**** Exercise input ****

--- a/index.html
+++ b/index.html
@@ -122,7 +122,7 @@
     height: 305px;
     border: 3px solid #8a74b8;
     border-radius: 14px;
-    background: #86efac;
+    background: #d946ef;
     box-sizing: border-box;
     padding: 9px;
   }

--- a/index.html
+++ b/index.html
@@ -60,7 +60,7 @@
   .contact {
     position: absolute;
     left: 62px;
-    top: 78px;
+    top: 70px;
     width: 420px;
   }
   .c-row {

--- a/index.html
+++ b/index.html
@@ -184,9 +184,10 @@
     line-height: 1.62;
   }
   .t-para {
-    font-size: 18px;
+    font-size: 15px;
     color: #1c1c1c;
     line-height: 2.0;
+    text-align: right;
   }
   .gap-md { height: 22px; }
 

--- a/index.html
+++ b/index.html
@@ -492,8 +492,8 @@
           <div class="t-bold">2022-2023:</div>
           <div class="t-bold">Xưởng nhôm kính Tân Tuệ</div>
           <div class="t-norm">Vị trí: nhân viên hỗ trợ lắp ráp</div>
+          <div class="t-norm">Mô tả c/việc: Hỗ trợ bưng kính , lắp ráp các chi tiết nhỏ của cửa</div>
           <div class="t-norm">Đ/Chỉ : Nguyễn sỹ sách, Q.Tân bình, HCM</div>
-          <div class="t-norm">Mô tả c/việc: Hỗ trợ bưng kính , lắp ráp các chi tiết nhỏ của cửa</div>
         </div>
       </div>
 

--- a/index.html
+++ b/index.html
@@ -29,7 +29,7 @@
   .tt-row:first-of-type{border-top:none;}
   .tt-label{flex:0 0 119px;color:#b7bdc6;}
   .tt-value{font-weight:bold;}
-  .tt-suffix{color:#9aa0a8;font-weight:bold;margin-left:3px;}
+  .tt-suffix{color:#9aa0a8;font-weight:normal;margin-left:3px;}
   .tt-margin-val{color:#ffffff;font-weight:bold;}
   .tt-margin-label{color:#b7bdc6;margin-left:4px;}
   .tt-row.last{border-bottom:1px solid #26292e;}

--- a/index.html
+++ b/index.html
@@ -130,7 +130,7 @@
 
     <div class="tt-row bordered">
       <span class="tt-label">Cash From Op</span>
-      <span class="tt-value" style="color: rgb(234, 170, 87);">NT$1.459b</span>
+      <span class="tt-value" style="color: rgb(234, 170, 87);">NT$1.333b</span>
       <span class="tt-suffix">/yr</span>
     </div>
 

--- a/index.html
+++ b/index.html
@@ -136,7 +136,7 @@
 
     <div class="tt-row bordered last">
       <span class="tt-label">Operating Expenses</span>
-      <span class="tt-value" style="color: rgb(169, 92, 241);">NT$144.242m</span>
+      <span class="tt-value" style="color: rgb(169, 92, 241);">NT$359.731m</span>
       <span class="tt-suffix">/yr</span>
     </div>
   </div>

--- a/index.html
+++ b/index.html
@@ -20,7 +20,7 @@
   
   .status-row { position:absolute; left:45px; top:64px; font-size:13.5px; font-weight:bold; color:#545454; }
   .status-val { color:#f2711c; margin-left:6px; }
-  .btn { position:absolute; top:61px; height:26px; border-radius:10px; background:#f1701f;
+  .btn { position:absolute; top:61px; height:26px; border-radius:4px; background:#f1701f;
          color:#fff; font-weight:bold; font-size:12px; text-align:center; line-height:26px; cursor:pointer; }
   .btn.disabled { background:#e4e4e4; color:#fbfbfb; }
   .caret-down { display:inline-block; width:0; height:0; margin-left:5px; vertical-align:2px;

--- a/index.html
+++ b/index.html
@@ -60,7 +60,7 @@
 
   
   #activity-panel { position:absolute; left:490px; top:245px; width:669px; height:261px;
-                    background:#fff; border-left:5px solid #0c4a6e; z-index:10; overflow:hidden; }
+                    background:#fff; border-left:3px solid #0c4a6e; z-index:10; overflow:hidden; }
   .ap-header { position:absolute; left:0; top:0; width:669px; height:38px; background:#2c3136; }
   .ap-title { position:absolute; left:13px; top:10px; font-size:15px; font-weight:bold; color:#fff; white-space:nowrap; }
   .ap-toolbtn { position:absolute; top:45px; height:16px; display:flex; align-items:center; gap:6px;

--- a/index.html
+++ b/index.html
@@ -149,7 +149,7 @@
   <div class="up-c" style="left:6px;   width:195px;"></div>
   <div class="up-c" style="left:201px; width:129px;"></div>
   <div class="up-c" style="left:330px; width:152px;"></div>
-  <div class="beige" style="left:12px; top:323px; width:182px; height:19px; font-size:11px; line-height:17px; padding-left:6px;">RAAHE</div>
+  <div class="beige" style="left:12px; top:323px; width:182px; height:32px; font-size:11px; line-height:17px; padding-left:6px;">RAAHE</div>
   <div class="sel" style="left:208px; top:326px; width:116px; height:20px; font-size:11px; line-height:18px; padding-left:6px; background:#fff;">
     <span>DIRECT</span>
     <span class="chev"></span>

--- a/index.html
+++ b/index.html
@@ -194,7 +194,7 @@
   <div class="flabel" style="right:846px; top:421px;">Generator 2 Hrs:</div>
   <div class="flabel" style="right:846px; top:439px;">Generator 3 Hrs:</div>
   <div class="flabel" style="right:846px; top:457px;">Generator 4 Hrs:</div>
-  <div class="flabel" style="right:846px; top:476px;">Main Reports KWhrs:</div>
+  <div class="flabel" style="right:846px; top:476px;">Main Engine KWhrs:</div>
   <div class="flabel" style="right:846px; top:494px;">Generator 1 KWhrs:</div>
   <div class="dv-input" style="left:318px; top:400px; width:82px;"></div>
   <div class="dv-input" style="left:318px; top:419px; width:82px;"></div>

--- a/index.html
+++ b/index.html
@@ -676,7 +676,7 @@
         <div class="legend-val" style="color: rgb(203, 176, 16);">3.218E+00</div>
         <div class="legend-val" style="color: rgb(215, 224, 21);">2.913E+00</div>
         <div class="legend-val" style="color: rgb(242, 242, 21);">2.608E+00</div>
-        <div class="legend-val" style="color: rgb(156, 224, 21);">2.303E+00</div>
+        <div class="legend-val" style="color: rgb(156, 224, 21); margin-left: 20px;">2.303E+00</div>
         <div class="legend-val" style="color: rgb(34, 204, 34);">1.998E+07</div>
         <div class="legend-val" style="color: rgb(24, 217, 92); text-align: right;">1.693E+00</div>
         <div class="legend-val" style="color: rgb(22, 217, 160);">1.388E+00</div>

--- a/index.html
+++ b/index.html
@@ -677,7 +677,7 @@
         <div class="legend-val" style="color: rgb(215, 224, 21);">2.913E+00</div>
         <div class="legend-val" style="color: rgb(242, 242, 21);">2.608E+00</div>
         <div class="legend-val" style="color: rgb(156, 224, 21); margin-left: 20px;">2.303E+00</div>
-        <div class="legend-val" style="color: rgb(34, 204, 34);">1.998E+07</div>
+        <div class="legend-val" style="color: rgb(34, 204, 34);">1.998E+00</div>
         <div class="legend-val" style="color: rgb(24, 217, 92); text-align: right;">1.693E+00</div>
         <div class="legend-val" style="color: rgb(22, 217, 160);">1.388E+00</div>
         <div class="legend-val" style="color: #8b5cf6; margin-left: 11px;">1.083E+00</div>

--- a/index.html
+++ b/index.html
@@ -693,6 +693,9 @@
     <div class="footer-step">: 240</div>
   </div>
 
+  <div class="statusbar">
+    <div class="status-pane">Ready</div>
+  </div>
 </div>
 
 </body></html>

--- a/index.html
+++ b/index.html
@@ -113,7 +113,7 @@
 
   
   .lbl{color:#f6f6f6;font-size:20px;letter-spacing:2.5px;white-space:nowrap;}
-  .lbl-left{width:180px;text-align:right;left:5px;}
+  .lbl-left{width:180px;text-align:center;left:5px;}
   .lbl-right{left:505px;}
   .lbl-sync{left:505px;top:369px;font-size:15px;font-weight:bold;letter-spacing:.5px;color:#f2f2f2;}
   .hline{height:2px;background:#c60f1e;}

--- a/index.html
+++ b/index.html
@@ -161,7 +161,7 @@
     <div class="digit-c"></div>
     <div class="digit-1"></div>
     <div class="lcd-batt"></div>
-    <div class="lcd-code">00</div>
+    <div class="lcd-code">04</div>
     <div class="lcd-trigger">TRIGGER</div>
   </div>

****

Exercise objective: Only the lines containing "weight" are needed; copy each of them from the data.

Answer to this problem:
   .tt-value{font-weight:bold;}
-  .tt-suffix{color:#9aa0a8;font-weight:bold;margin-left:3px;}
+  .tt-suffix{color:#9aa0a8;font-weight:normal;margin-left:3px;}
   .tt-margin-val{color:#ffffff;font-weight:bold;}
   .status-row { position:absolute; left:45px; top:64px; font-size:13.5px; font-weight:bold; color:#545454; }
          color:#fff; font-weight:bold; font-size:12px; text-align:center; line-height:26px; cursor:pointer; }
   .ap-title { position:absolute; left:13px; top:10px; font-size:15px; font-weight:bold; color:#fff; white-space:nowrap; }
   .lbl-sync{left:505px;top:369px;font-size:15px;font-weight:bold;letter-spacing:.5px;color:#f2f2f2;}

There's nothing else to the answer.